Write out exactly the lines below from the one containing "left: 90px ->" to the last, both ends kept, and nothing more; skip all pictures.

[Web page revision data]
# # # # # # #

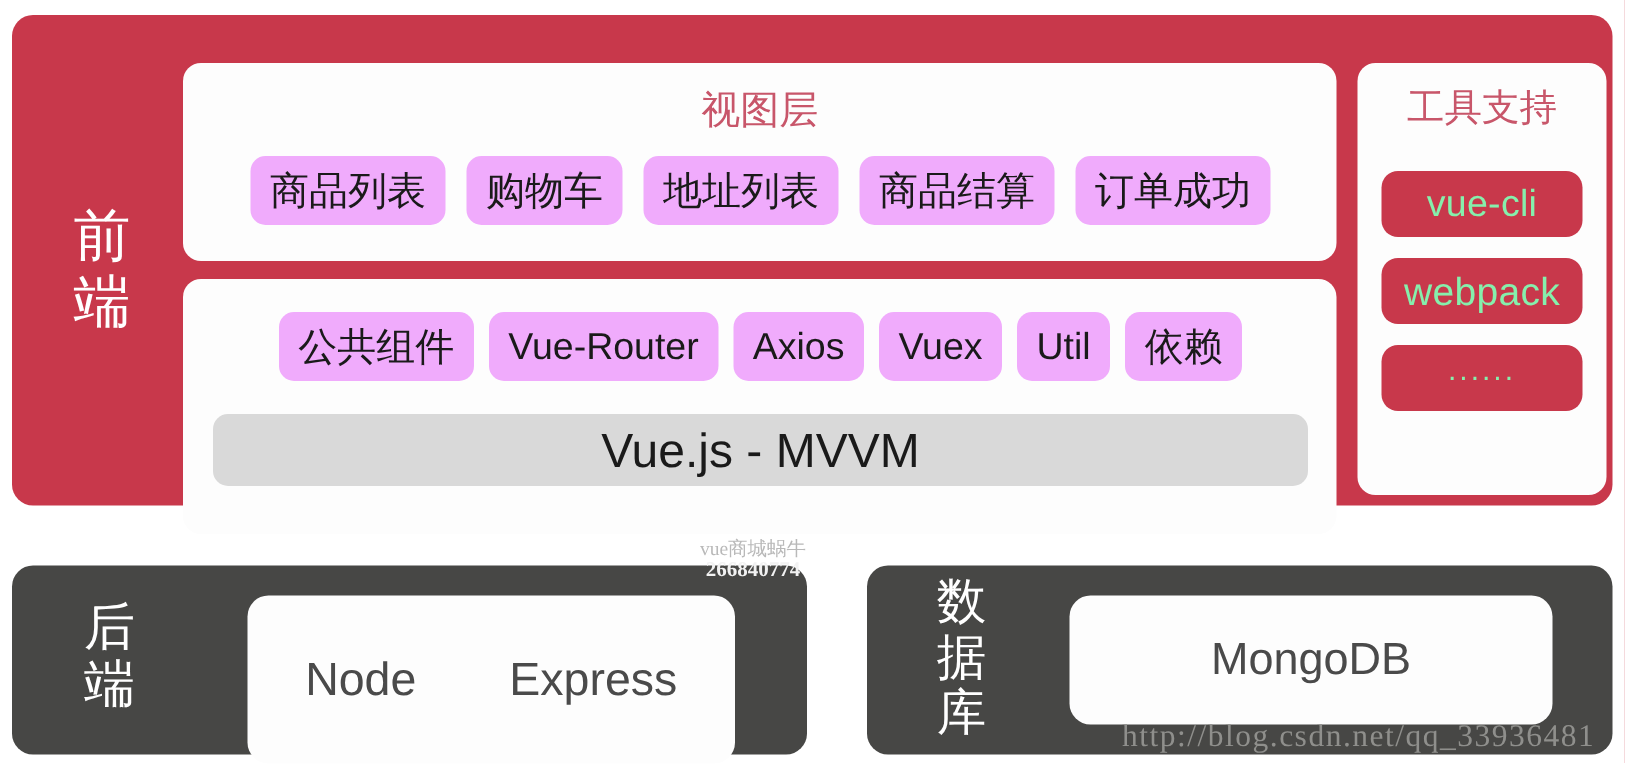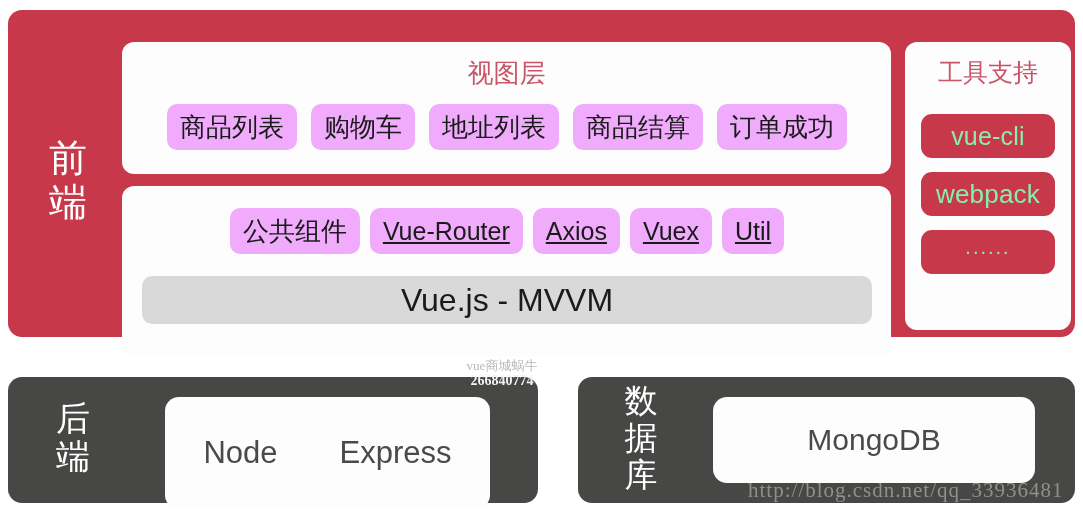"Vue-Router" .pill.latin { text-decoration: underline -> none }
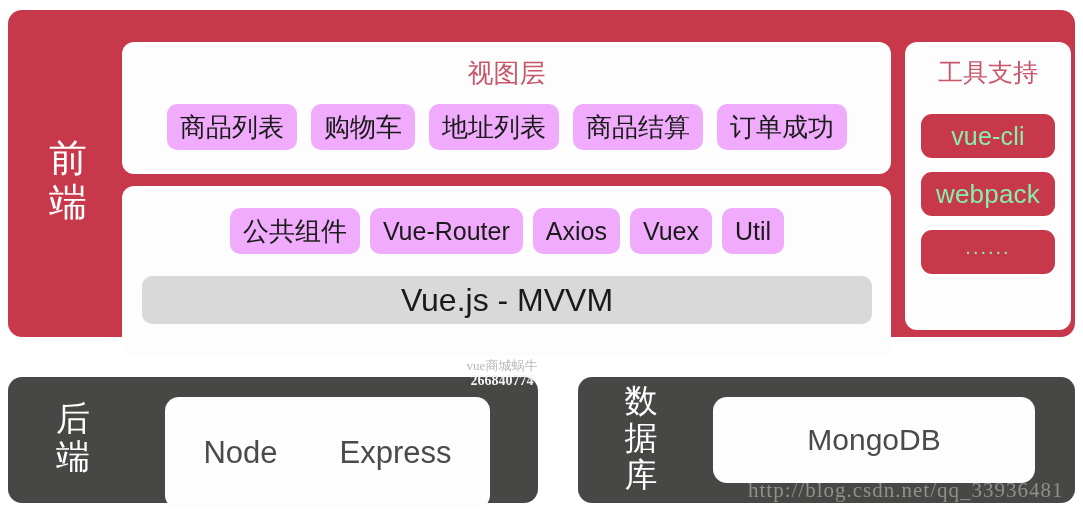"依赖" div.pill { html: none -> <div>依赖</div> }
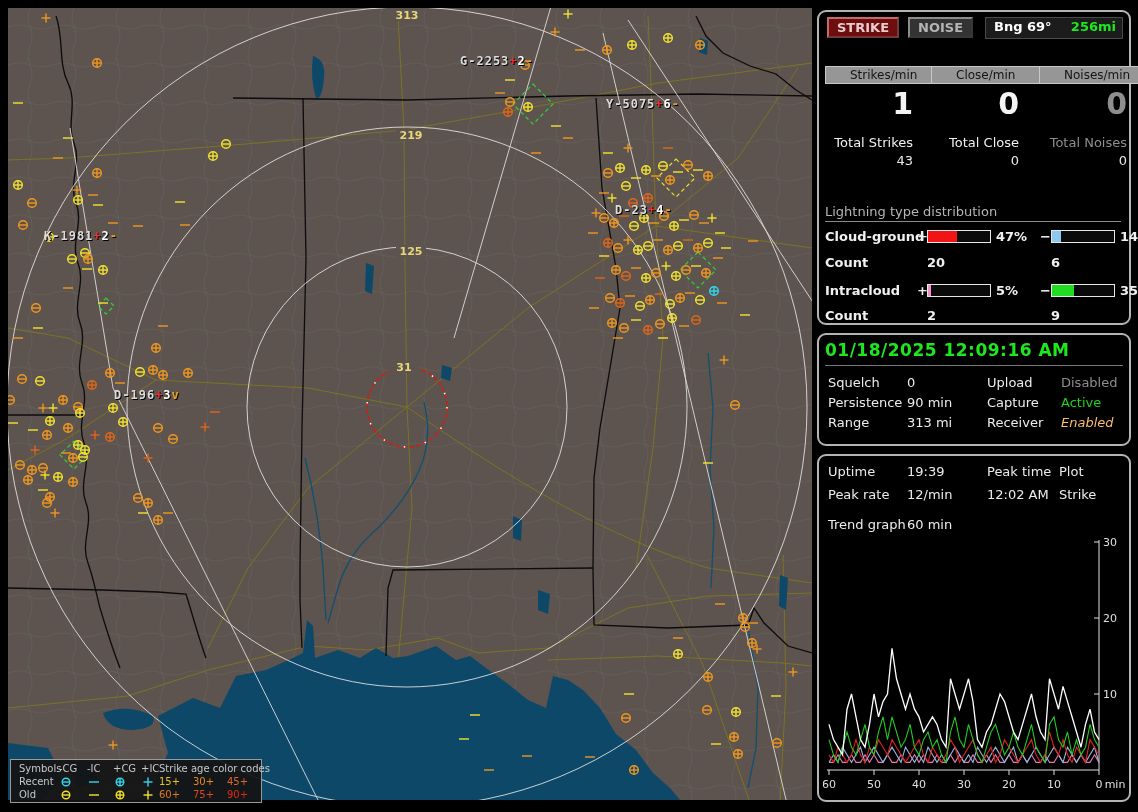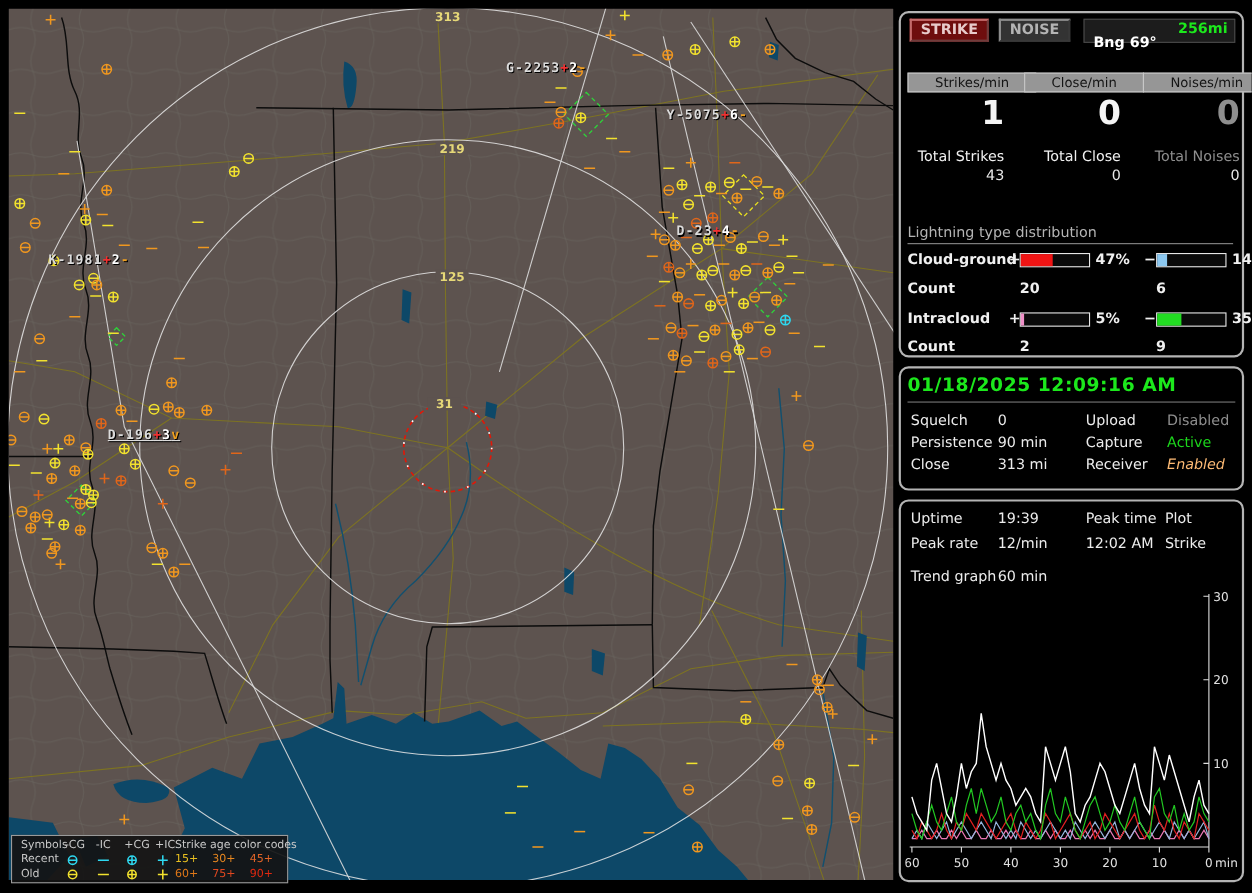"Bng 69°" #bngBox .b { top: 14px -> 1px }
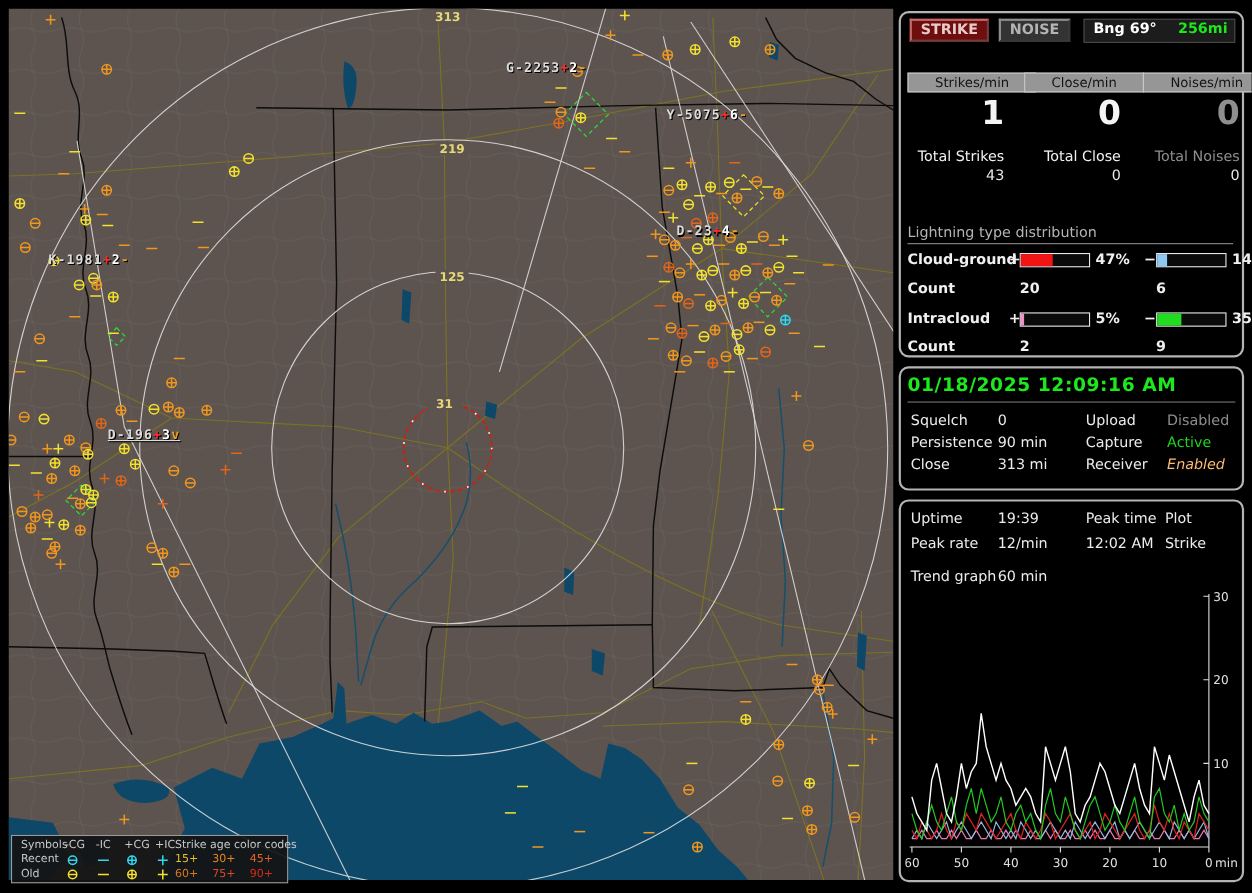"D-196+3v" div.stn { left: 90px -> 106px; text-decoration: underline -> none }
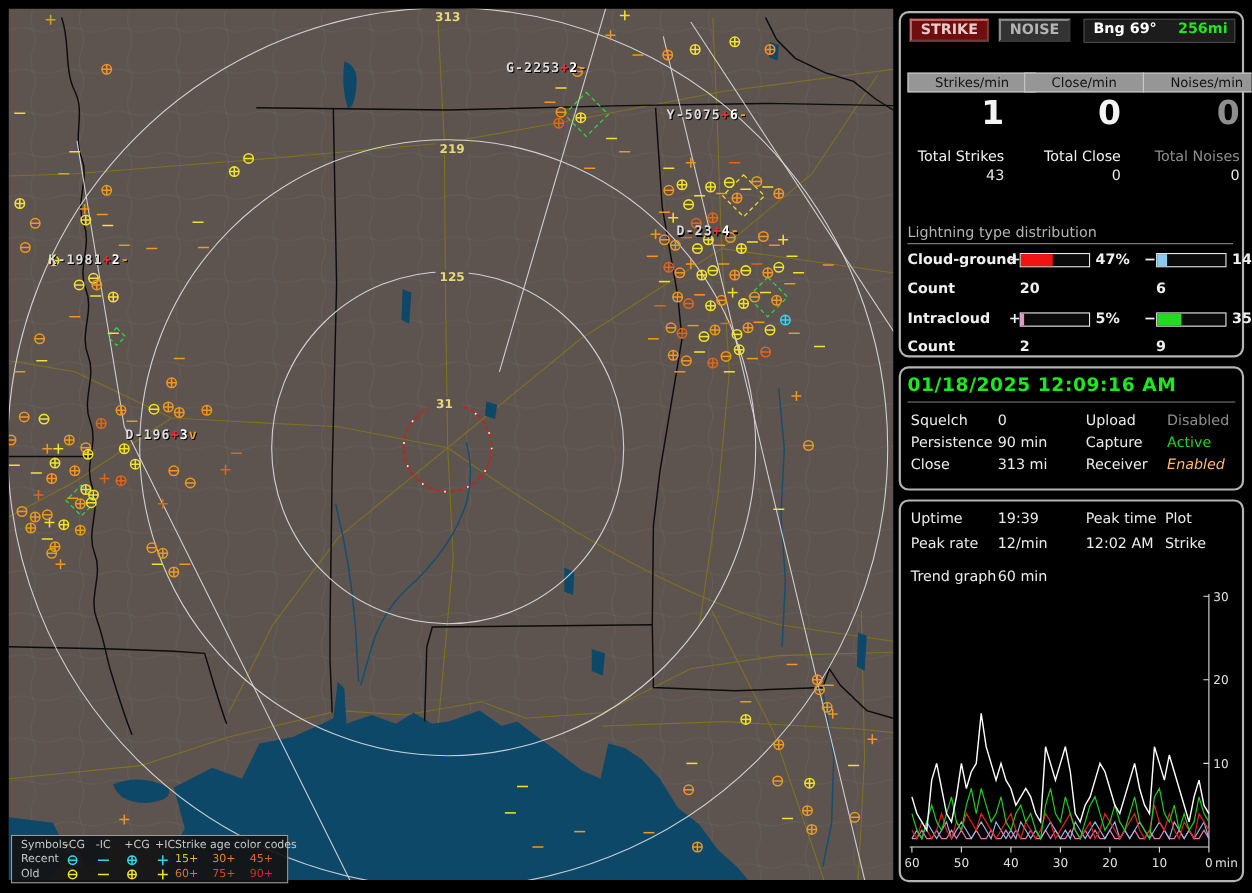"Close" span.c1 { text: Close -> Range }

# # # # # # #

*Exercise output:*
"D-196+3v" div.stn { left: 90px -> 106px; text-decoration: underline -> none }
"Close" span.c1 { text: Close -> Range }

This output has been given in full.